To be fair, in a follow-up communication Piers Forster stated to me his belief that the net effect of the new understanding on climate sensitivity estimates would likely be small. But as we shall see, the latest evidence now suggests otherwise.


amr   ·  July 29, 2008 04:48 PM

"We'll stop laughing when, in four years, Time publishes a cover story about the coming ice age"

Not to nit pick, but that would be "Time publishes ANOTHER cover story about the coming ice age": http://www.time.com/time/magazine/article/0,9171,944914,00.html

J   ·  July 30, 2008 03:37 PM

I hope you're right, but for us here in Australia, I fear you are not.

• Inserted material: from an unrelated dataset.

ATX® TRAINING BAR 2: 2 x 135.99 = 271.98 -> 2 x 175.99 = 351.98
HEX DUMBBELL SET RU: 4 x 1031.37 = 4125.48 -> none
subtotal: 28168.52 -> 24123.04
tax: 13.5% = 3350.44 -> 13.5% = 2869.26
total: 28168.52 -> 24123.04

Our pompous, supercilious, bureaucrat-in-chief Kevin Rudd (aka Krudd) and his Minister for Climate Change, Penny Wong (aka Plenny Wrong), are dead-set on introducing an Emissions Trading Scam, er . . I mean Scheme . . . They haven't properly costed the plan, though they admit it will include 16% rise in electicity and 9% rise in natural gas upon introduction, with resultant inflationary impact of more than 3%. Petrol is exempt for the first three years, but will be added once the scheme is entrenched. All kinds of subsidies and compensation for lower-income earners are being proposed, but no one will be immune to the pain. Ultimately, CO2 emissions (that don't in fact need reducing) won't be reduced, and Australia's paltry contribution of 1.4% of global emissions, even if totally eliminated, would be dwarfed by China's growth in about one month. The plan is an absolute shambles, but a bureaucrat's wet dream, and Labor is determined to impose it at all costs. And scarcely anyone dares oppose it on the grounds of shonky science lest they be pilloried by the media. It's a tragedy and a crime.